Shigeyuki Nishio
- Native name: 西尾茂之
- Country (sports): Japan
- Born: 23 May 1954 (age 71) Kobe, Japan

Singles
- Career record: 4–15
- Highest ranking: No. 263 (31 December 1978)

Doubles
- Career record: 4–16
- Highest ranking: No. 307 (18 April 1988)

Grand Slam doubles results
- French Open: 1R (1980)
- Wimbledon: 1R (1979)

= Shigeyuki Nishio =

Japanese tennis player (born 1954)

Shigeyuki Nishio (born 23 May 1954) is a Japanese former professional tennis player.

==Biography==
Born in Kobe, Nishio was an aggressive serve and volley player whose Davis Cup career for Japan spanned nine years and a total of 13 ties.

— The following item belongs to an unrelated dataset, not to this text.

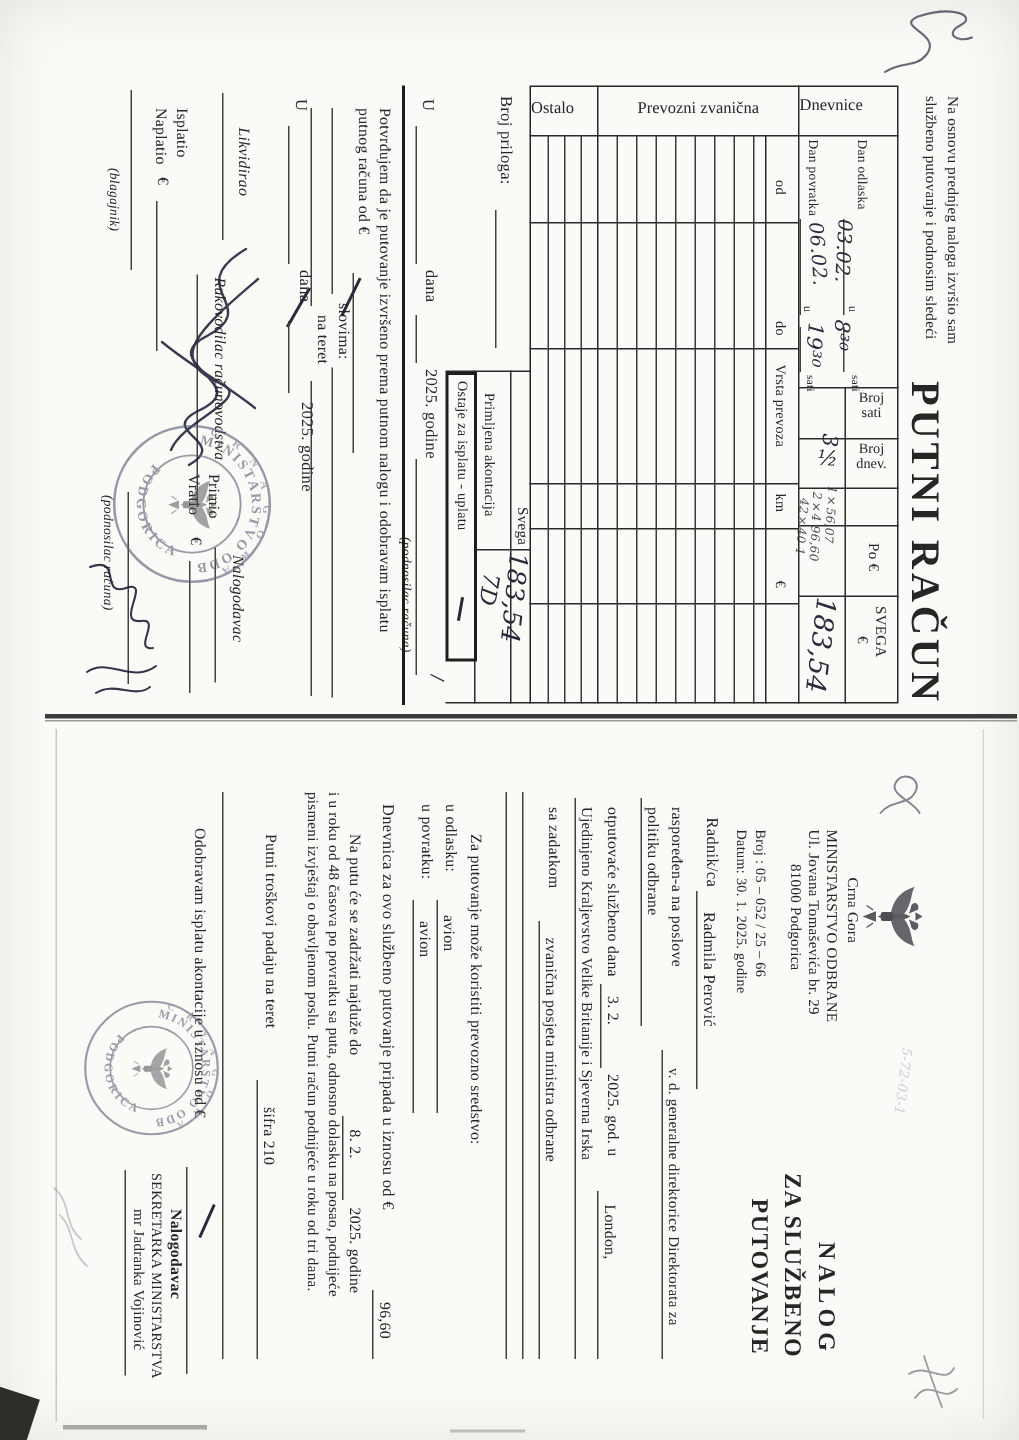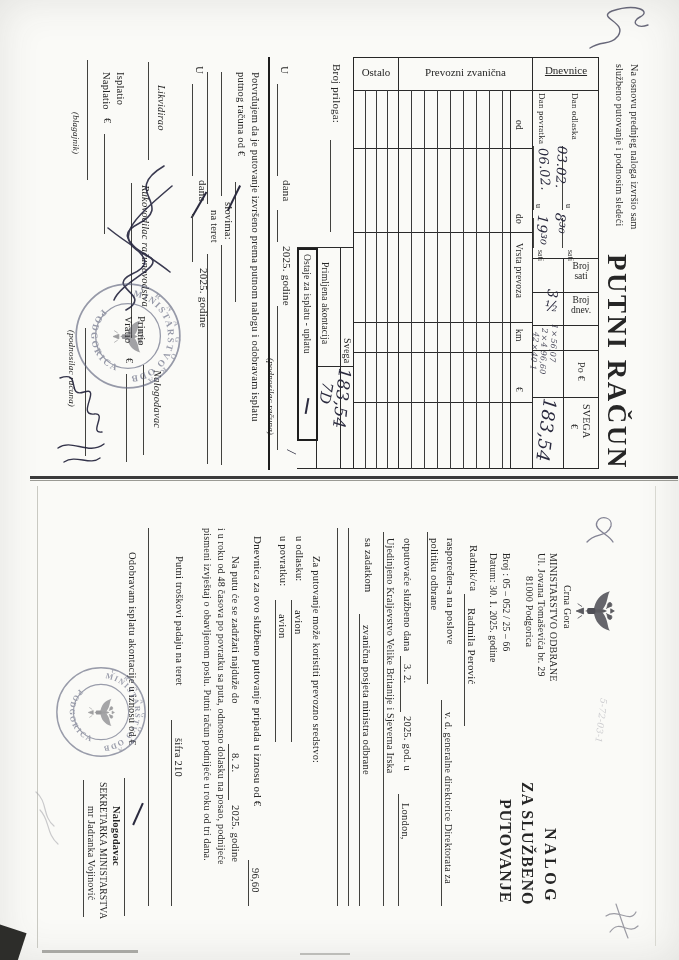"Ostalo" div.el { text-align: center -> left }
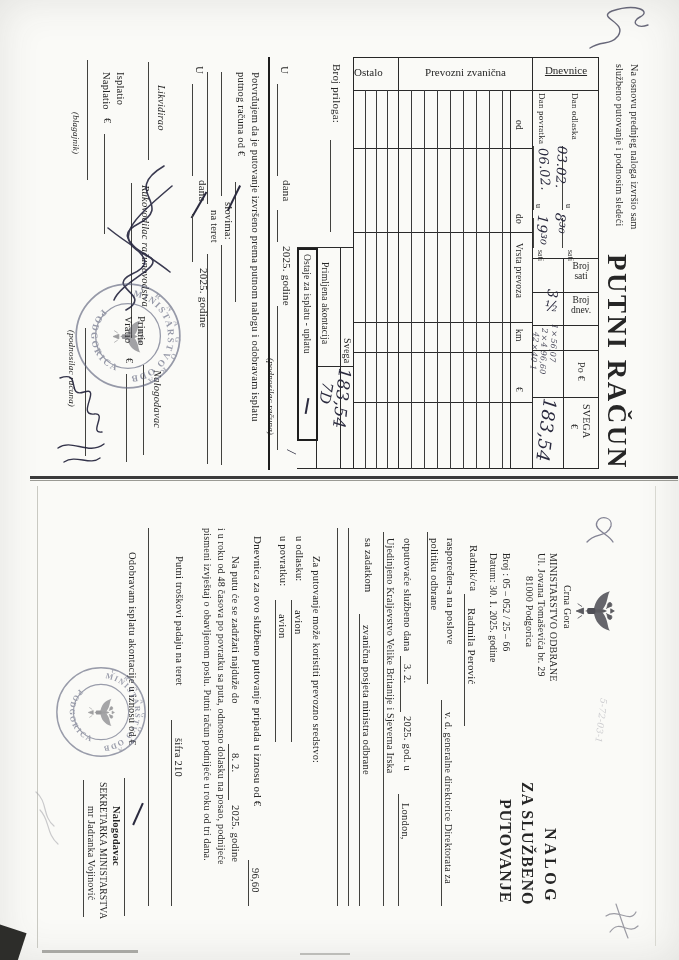"Dnevnice" div.el { text-align: center -> none; text-decoration: underline -> none }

At the 1978 Asian Games he finished with a silver medal in the men's singles, behind Indonesia's Atet Wijono. He also won bronze medals in the mixed doubles and team events.

All of his main draw appearances on the Grand Prix circuit came in his home country, which included making the round of 16 at the 1979 Japan Open Tennis Championships.

He played in two grand slam main draws, in the men's doubles at the 1979 Wimbledon Championships and 1980 French Open, both times partnering Shinichi Sakamoto.